Front-end code edit data

• • • • •

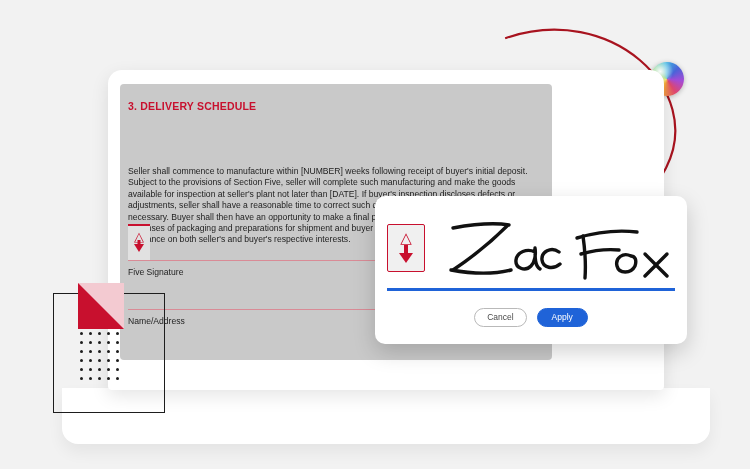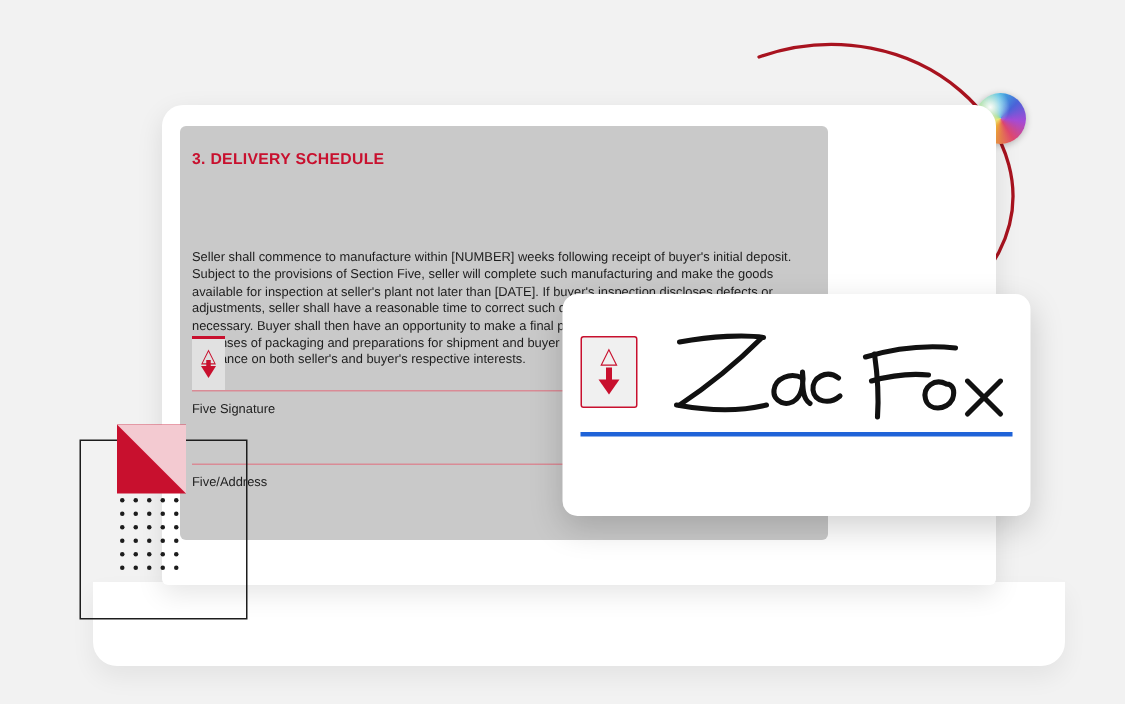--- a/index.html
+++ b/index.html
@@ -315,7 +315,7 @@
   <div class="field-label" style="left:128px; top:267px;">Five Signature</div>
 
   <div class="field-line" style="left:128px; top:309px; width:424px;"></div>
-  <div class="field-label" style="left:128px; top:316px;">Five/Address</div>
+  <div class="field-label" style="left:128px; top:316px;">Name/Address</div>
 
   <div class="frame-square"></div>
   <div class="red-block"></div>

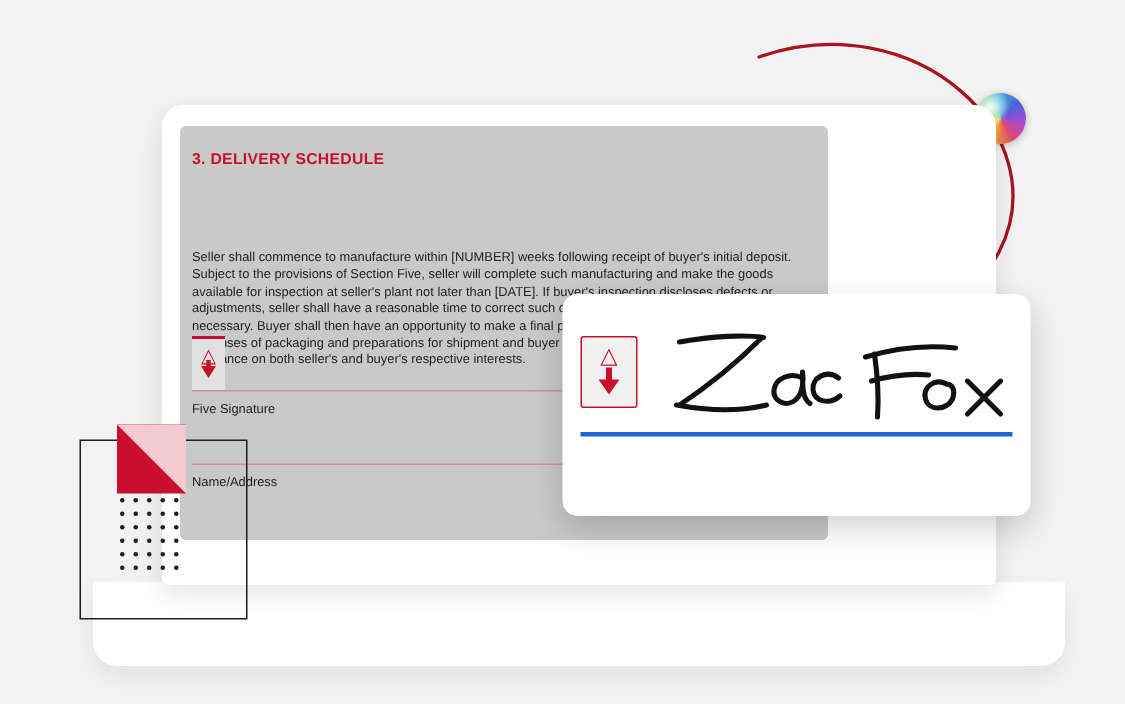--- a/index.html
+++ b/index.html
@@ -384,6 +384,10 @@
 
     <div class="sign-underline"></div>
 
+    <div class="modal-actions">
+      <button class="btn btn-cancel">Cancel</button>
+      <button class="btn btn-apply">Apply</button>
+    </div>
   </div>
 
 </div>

• • • • •

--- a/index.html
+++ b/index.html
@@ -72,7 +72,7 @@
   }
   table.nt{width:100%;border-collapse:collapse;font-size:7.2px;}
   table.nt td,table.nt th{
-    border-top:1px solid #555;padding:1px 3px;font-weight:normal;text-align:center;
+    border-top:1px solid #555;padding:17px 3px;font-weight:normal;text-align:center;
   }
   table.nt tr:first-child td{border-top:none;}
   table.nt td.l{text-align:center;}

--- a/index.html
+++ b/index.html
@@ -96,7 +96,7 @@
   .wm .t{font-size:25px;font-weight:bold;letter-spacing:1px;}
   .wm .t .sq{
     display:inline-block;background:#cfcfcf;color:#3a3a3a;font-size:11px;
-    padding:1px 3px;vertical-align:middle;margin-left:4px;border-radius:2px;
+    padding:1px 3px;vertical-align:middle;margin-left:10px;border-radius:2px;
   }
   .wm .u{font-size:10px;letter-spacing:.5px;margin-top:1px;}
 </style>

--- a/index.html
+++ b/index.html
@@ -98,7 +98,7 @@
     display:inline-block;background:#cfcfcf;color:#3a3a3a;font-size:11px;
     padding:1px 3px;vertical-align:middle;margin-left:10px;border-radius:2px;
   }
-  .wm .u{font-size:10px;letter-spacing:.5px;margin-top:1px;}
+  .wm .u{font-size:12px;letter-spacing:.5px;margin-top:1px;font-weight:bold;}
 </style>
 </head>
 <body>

• • • • •

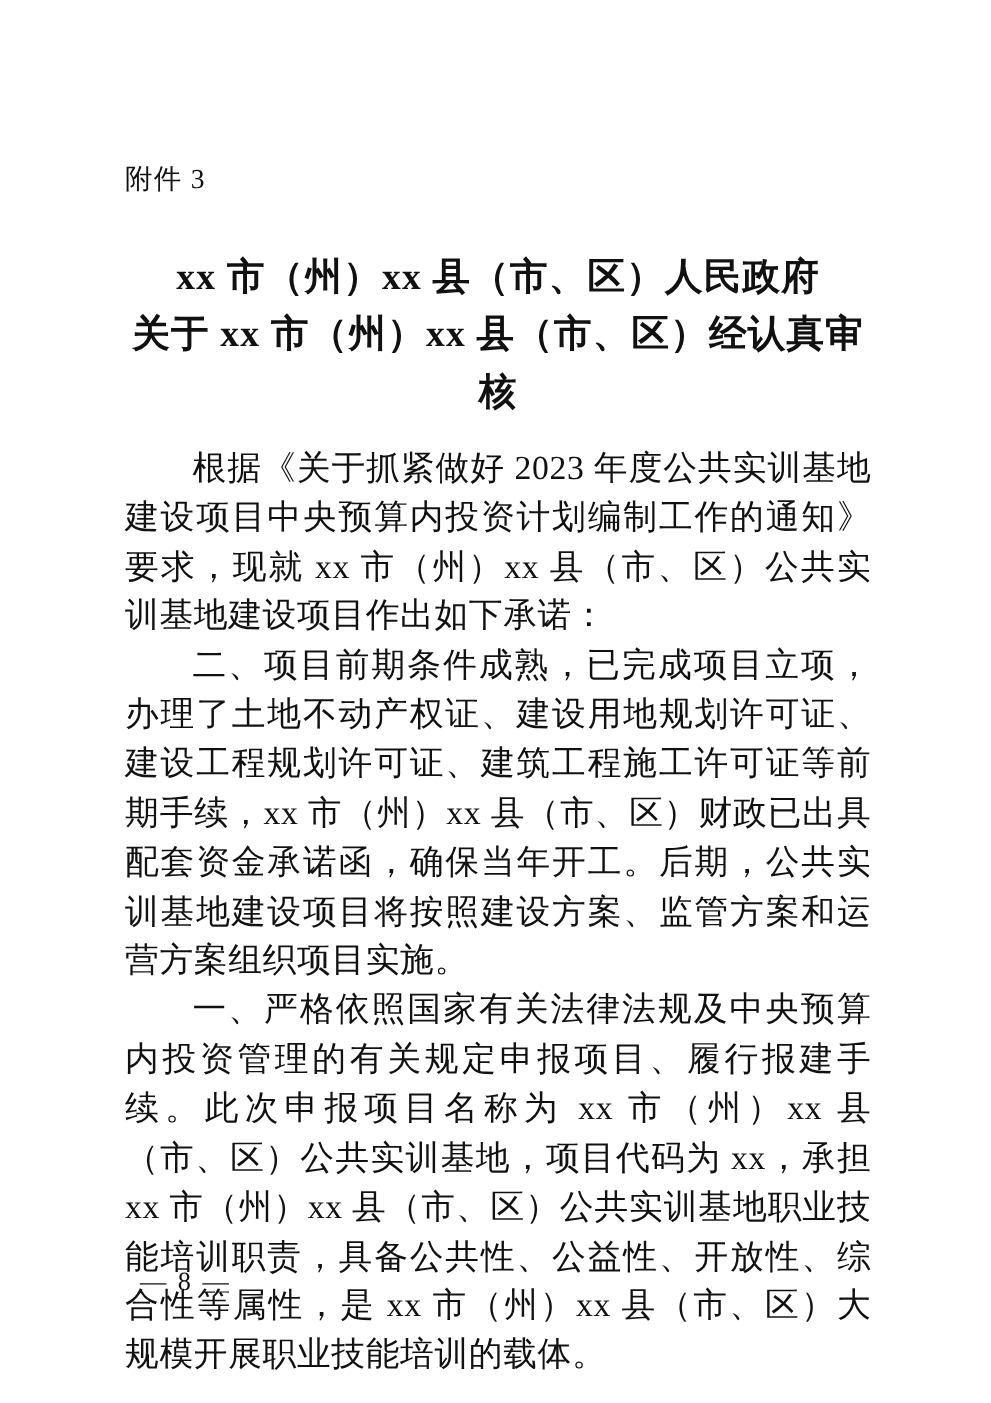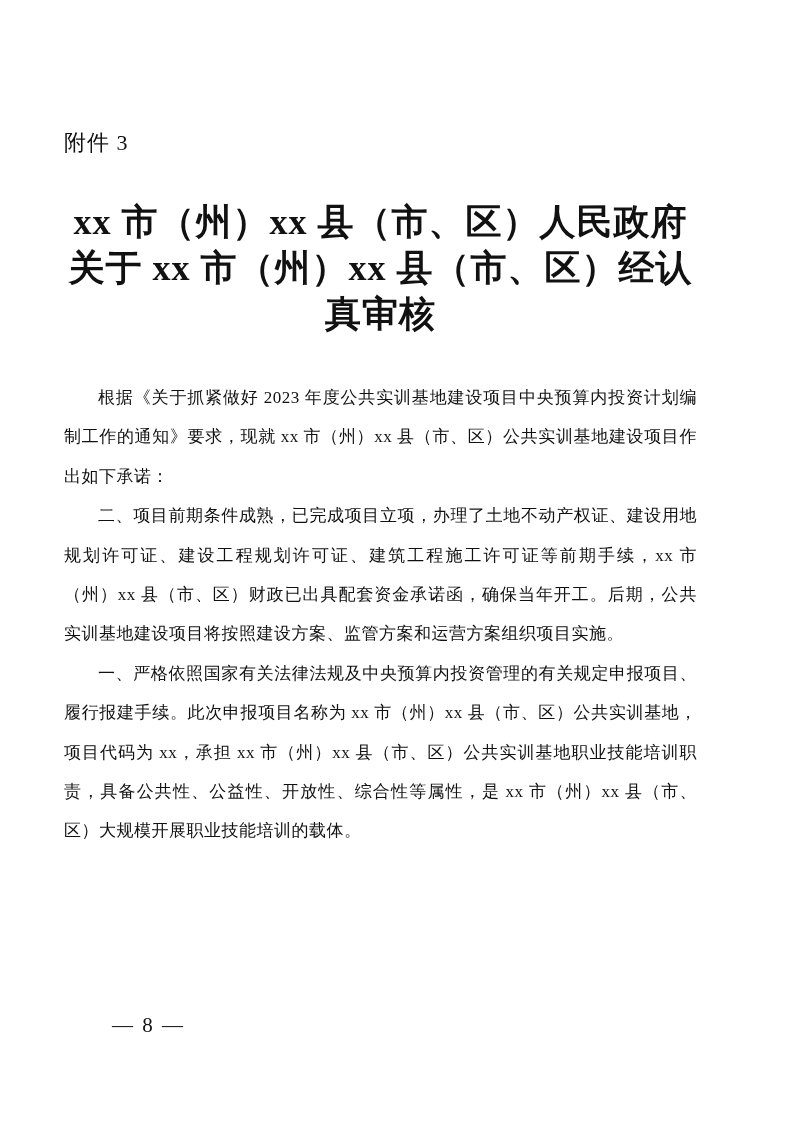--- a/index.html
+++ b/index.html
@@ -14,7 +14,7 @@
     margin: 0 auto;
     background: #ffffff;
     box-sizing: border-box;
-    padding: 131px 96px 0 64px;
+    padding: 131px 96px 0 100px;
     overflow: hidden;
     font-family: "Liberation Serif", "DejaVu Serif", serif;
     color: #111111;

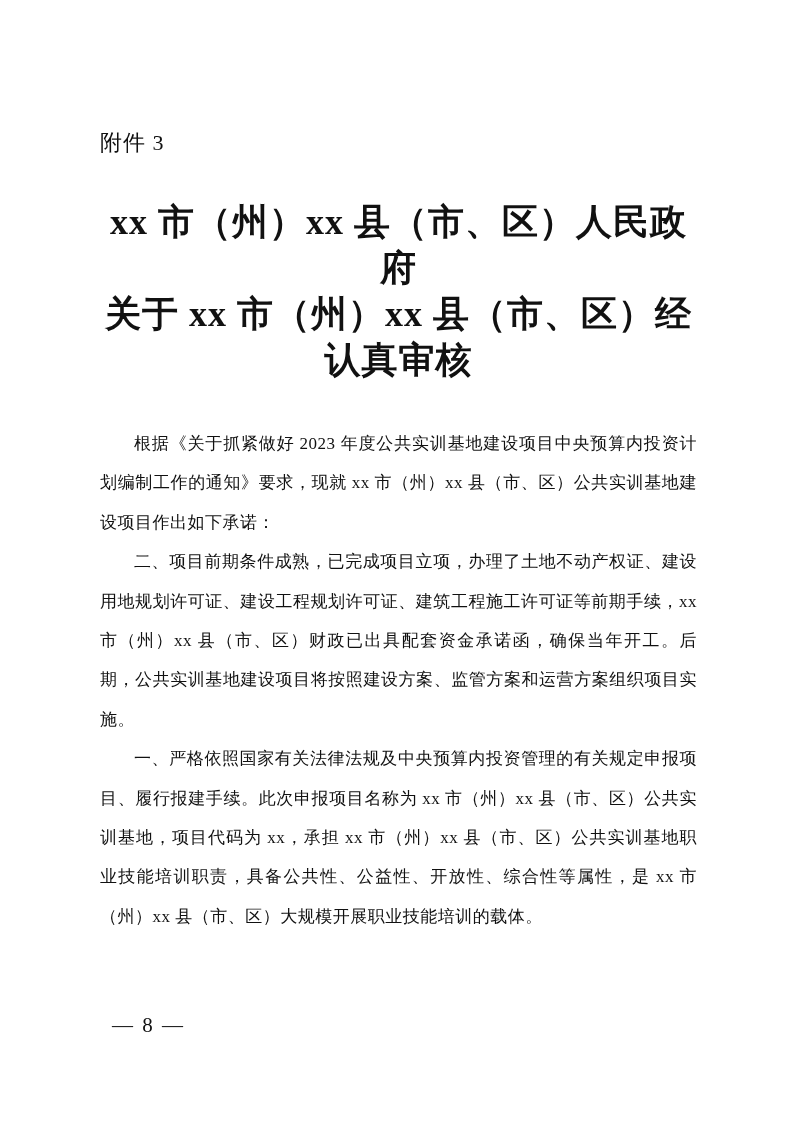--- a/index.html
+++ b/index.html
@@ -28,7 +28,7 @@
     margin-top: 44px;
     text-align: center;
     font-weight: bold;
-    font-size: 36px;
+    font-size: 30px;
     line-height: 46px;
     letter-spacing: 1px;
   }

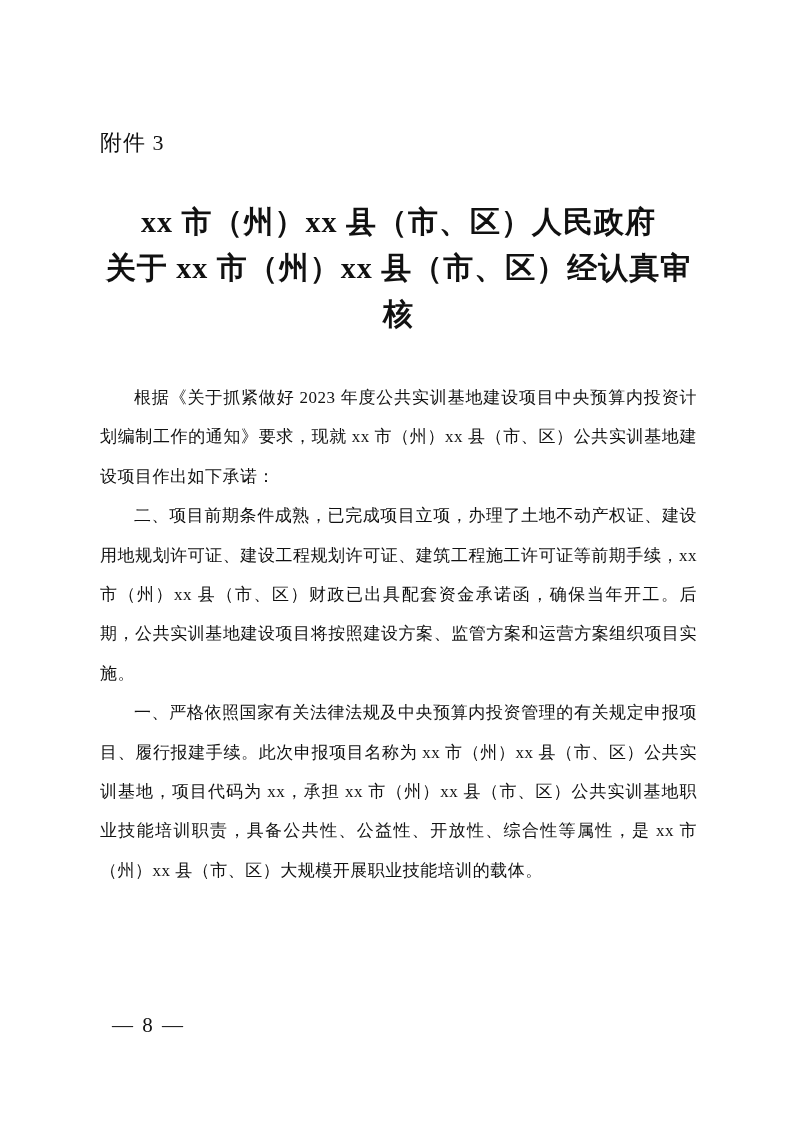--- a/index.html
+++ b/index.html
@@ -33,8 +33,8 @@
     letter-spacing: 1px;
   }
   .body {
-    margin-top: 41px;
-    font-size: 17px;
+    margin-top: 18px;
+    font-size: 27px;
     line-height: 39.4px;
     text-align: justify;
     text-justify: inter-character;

• • • • •

### WORK REQUIRED:
Write back the stretch of lines above that begins with the line holding "box-sizing: border-box;" and ends with the line holding "line-height: 39.4px;", both included, exactly as written. Pictures stay out.

### SOLUTION TO THE EXERCISE:
     box-sizing: border-box;
-    padding: 131px 96px 0 64px;
+    padding: 131px 96px 0 100px;
     overflow: hidden;
     font-family: "Liberation Serif", "DejaVu Serif", serif;
     color: #111111;

--- a/index.html
+++ b/index.html
@@ -28,7 +28,7 @@
     margin-top: 44px;
     text-align: center;
     font-weight: bold;
-    font-size: 36px;
+    font-size: 30px;
     line-height: 46px;
     letter-spacing: 1px;
   }

--- a/index.html
+++ b/index.html
@@ -33,8 +33,8 @@
     letter-spacing: 1px;
   }
   .body {
-    margin-top: 41px;
-    font-size: 17px;
+    margin-top: 18px;
+    font-size: 27px;
     line-height: 39.4px;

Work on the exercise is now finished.